The data |
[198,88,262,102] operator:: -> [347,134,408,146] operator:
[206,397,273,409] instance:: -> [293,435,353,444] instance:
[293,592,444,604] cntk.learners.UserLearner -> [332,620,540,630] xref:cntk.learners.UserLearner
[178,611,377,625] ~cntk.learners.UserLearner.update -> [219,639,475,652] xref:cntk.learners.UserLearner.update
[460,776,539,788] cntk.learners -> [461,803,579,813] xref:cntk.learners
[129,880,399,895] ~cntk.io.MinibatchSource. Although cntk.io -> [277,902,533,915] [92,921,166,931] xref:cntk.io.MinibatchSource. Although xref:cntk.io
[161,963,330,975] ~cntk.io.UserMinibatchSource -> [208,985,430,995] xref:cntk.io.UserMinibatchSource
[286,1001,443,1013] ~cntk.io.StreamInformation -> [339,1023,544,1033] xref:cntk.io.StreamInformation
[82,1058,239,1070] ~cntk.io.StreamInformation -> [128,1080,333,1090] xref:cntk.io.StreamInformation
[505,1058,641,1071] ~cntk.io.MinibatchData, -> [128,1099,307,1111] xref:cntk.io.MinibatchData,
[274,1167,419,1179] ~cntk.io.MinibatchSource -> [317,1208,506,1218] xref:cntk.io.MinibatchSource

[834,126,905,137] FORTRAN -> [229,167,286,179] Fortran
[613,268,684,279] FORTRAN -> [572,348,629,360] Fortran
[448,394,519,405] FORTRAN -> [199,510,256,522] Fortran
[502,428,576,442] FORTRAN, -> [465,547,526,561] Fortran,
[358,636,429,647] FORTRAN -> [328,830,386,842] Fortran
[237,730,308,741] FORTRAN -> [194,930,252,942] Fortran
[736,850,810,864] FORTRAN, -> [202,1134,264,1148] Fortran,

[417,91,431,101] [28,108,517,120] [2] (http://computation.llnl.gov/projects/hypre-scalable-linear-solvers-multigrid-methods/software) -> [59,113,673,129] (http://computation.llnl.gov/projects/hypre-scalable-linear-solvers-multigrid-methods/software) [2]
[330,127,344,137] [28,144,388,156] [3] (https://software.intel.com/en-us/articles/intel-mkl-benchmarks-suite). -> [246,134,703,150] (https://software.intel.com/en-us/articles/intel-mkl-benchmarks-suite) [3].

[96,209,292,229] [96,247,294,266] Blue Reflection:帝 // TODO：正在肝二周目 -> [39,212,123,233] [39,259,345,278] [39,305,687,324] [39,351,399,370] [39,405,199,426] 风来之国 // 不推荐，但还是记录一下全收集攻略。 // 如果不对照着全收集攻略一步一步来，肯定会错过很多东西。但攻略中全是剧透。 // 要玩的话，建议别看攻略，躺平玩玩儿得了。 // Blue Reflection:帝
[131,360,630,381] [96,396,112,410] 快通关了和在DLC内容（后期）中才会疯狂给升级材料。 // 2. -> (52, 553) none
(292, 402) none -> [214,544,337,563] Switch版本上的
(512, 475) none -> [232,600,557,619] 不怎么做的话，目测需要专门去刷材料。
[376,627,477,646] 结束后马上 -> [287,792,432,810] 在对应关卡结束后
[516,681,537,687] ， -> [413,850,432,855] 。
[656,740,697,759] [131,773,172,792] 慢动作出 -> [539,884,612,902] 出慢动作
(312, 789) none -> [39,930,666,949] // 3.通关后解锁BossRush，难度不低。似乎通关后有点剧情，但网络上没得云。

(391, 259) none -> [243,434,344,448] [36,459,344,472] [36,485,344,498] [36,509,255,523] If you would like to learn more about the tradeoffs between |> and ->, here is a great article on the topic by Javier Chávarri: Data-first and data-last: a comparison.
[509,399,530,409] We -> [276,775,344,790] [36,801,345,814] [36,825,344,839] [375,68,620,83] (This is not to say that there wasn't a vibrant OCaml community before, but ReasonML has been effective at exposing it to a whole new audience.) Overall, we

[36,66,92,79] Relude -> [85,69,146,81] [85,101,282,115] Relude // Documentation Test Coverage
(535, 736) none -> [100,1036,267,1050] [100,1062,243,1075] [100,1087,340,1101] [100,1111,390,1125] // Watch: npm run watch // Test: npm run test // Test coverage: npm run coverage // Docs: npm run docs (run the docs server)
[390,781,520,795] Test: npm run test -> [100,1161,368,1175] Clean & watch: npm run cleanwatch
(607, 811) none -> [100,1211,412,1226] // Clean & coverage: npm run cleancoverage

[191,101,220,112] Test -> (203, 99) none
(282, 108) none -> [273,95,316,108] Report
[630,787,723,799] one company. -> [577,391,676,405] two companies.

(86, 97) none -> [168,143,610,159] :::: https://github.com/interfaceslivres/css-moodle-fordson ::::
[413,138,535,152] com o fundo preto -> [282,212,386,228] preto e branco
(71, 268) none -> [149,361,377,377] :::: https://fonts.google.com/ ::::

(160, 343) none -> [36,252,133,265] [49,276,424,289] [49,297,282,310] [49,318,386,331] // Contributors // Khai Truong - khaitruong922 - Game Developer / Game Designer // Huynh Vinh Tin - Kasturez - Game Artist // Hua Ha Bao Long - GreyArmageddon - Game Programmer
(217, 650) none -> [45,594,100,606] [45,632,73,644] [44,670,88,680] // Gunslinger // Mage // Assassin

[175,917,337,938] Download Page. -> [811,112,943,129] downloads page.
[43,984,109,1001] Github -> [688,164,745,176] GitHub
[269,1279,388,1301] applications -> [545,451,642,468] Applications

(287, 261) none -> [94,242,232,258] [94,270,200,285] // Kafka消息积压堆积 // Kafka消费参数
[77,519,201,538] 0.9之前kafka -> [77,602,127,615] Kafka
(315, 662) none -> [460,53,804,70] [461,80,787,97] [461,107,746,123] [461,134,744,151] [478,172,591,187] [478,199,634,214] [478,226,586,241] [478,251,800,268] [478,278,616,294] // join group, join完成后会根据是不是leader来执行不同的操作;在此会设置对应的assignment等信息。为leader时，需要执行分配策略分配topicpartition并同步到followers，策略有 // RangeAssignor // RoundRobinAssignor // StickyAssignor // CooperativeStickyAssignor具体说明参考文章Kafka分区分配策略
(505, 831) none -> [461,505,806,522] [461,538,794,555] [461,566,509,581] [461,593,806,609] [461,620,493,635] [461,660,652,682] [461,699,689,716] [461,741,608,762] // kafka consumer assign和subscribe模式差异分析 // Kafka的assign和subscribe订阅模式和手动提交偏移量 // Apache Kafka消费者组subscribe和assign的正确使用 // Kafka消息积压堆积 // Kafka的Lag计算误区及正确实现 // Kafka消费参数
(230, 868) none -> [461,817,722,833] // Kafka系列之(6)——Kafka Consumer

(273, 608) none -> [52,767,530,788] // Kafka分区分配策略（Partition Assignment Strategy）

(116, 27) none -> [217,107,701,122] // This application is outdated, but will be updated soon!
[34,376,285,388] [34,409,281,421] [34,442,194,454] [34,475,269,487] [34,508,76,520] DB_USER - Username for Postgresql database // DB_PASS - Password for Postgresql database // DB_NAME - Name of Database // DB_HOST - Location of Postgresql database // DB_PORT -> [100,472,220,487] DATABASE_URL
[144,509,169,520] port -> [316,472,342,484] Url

What needs to be done |
Write only the number of lines in the listing that hold the word "UserLearner".

Problem solution |
2